"""

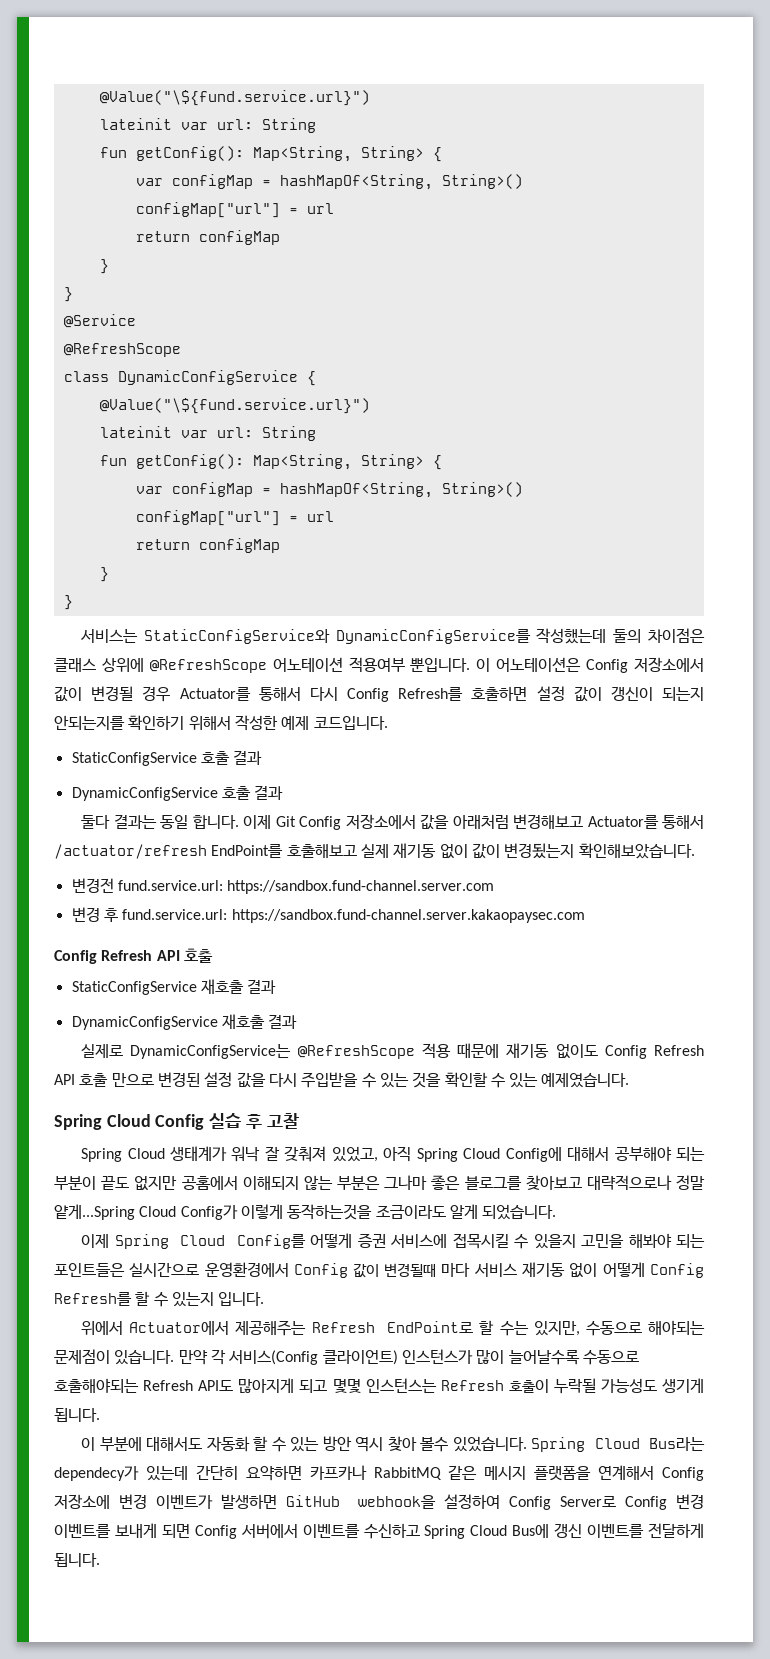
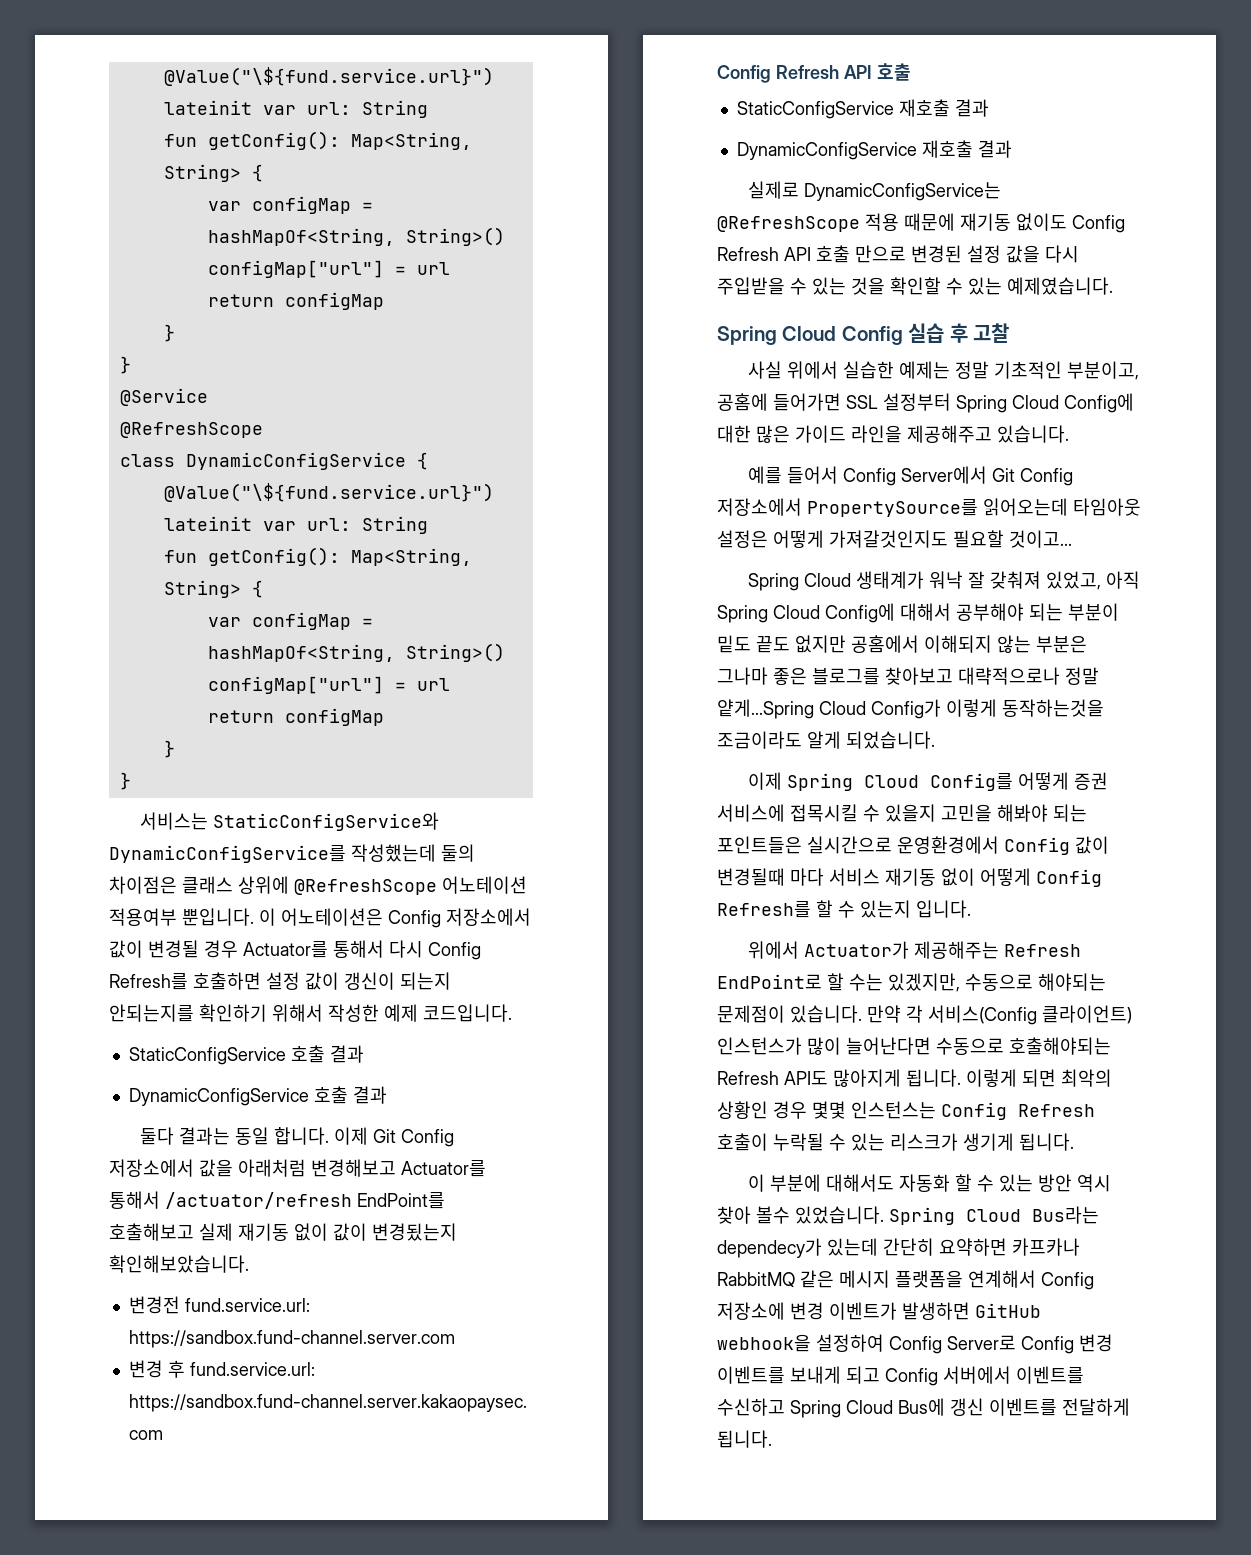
+ 사실 위에서 실습한 예제는 정말 기초적인 부분이고, 공홈에 들어가면 SSL 설정부터 Spring Cloud Config에 대한 많은 가이드 라인을 제공해주고 있습니다.
+ 예를 들어서 Config Server에서 Git Config 저장소에서 PropertySource를 읽어오는데 타임아웃 설정은 어떻게 가져갈것인지도 필요할 것이고...
- Spring Cloud 생태계가 워낙 잘 갖춰져 있었고, 아직 Spring Cloud Config에 대해서 공부해야 되는 부분이 끝도 없지만 공홈에서 이해되지 않는 부분은 그나마 좋은 블로그를 찾아보고 대략적으로나 정말 얕게...Spring Cloud Config가 이렇게 동작하는것을 조금이라도 알게 되었습니다.
+ Spring Cloud 생태계가 워낙 잘 갖춰져 있었고, 아직 Spring Cloud Config에 대해서 공부해야 되는 부분이 밑도 끝도 없지만 공홈에서 이해되지 않는 부분은 그나마 좋은 블로그를 찾아보고 대략적으로나 정말 얕게...Spring Cloud Config가 이렇게 동작하는것을 조금이라도 알게 되었습니다.
- 위에서 Actuator에서 제공해주는 Refresh EndPoint로 할 수는 있지만, 수동으로 해야되는 문제점이 있습니다.
+ 위에서 Actuator가 제공해주는 Refresh EndPoint로 할 수는 있겠지만, 수동으로 해야되는 문제점이 있습니다.
- 만약 각 서비스(Config 클라이언트) 인스턴스가 많이 늘어날수록 수동으로 호출해야되는 Refresh API도 많아지게 되고 몇몇 인스턴스는 Refresh 호출이 누락될 가능성도 생기게 됩니다.
+ 만약 각 서비스(Config 클라이언트) 인스턴스가 많이 늘어난다면 수동으로 호출해야되는 Refresh API도 많아지게 됩니다. 이렇게 되면 최악의 상황인 경우 몇몇 인스턴스는 Config Refresh 호출이 누락될 수 있는 리스크가 생기게 됩니다.
- Spring Cloud Bus라는 dependecy가 있는데 간단히 요약하면 카프카나 RabbitMQ 같은 메시지 플랫폼을 연계해서 Config 저장소에 변경 이벤트가 발생하면 GitHub webhook을 설정하여 Config Server로 Config 변경 이벤트를 보내게 되면 Config 서버에서 이벤트를 수신하고 Spring Cloud Bus에 갱신 이벤트를 전달하게 됩니다.
+ Spring Cloud Bus라는 dependecy가 있는데 간단히 요약하면 카프카나 RabbitMQ 같은 메시지 플랫폼을 연계해서 Config 저장소에 변경 이벤트가 발생하면 GitHub webhook을 설정하여 Config Server로 Config 변경 이벤트를 보내게 되고 Config 서버에서 이벤트를 수신하고 Spring Cloud Bus에 갱신 이벤트를 전달하게 됩니다.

"""

◆ TASK DIRECTIONS ◆
Taking the entries above, write out exactly each line from the one holding "- 위에서 Actuator에서" to the one holding "- 만약 각 서비스(Config", both included, and stop there.

◆ EXPECTED ANSWER ◆
- 위에서 Actuator에서 제공해주는 Refresh EndPoint로 할 수는 있지만, 수동으로 해야되는 문제점이 있습니다.
+ 위에서 Actuator가 제공해주는 Refresh EndPoint로 할 수는 있겠지만, 수동으로 해야되는 문제점이 있습니다.
- 만약 각 서비스(Config 클라이언트) 인스턴스가 많이 늘어날수록 수동으로 호출해야되는 Refresh API도 많아지게 되고 몇몇 인스턴스는 Refresh 호출이 누락될 가능성도 생기게 됩니다.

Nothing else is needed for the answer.